• **Screenshot and code edit data**
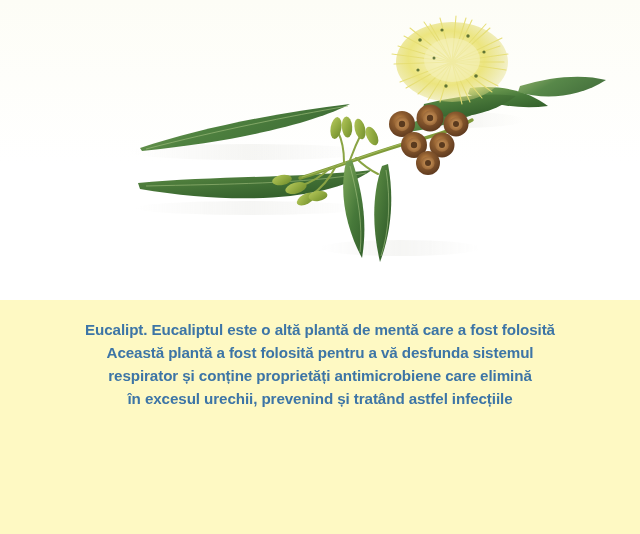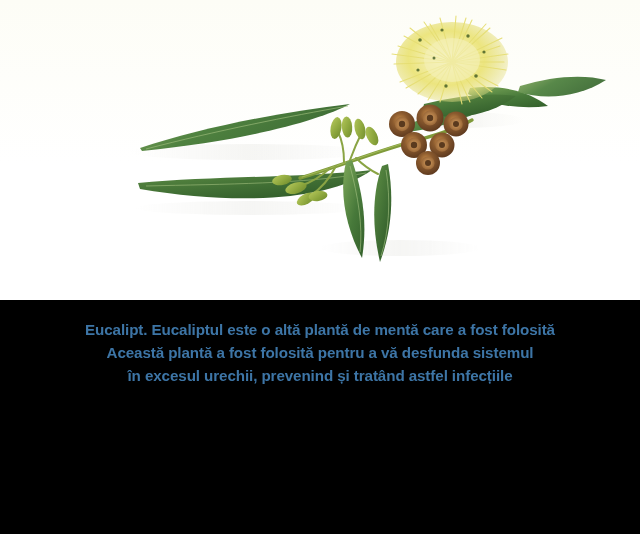--- a/index.html
+++ b/index.html
@@ -47,7 +47,7 @@
     top: 300px;
     width: 640px;
     height: 234px;
-    background: #000000;
+    background: #fef9c3;
     padding-top: 18px;
     box-sizing: border-box;
   }

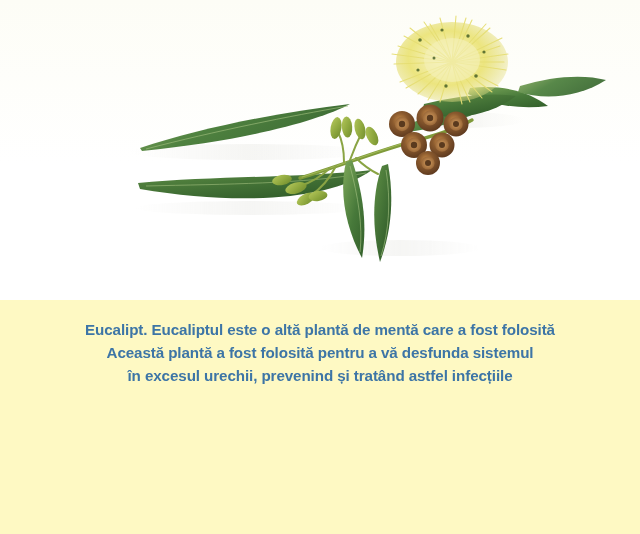--- a/index.html
+++ b/index.html
@@ -246,6 +246,7 @@
   <div class="caption">
     <span class="caption-line">Eucalipt. Eucaliptul este o altă plantă de mentă care a fost folosită</span>
     <span class="caption-line">Această plantă a fost folosită pentru a vă desfunda sistemul</span>
+    <span class="caption-line">respirator și conține proprietăți antimicrobiene care elimină</span>
     <span class="caption-line">în excesul urechii, prevenind și tratând astfel infecțiile</span>
   </div>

• **WHAT THIS TASK INVOLVES**
Without any pictures, please write out the lines from the one containing "box-sizing: border-box;" through the final line of the data, exactly and inclusive of both ends.

• **SOLUTION FOR THIS EXERCISE**
     box-sizing: border-box;
   }

--- a/index.html
+++ b/index.html
@@ -246,6 +246,7 @@
   <div class="caption">
     <span class="caption-line">Eucalipt. Eucaliptul este o altă plantă de mentă care a fost folosită</span>
     <span class="caption-line">Această plantă a fost folosită pentru a vă desfunda sistemul</span>
+    <span class="caption-line">respirator și conține proprietăți antimicrobiene care elimină</span>
     <span class="caption-line">în excesul urechii, prevenind și tratând astfel infecțiile</span>
   </div>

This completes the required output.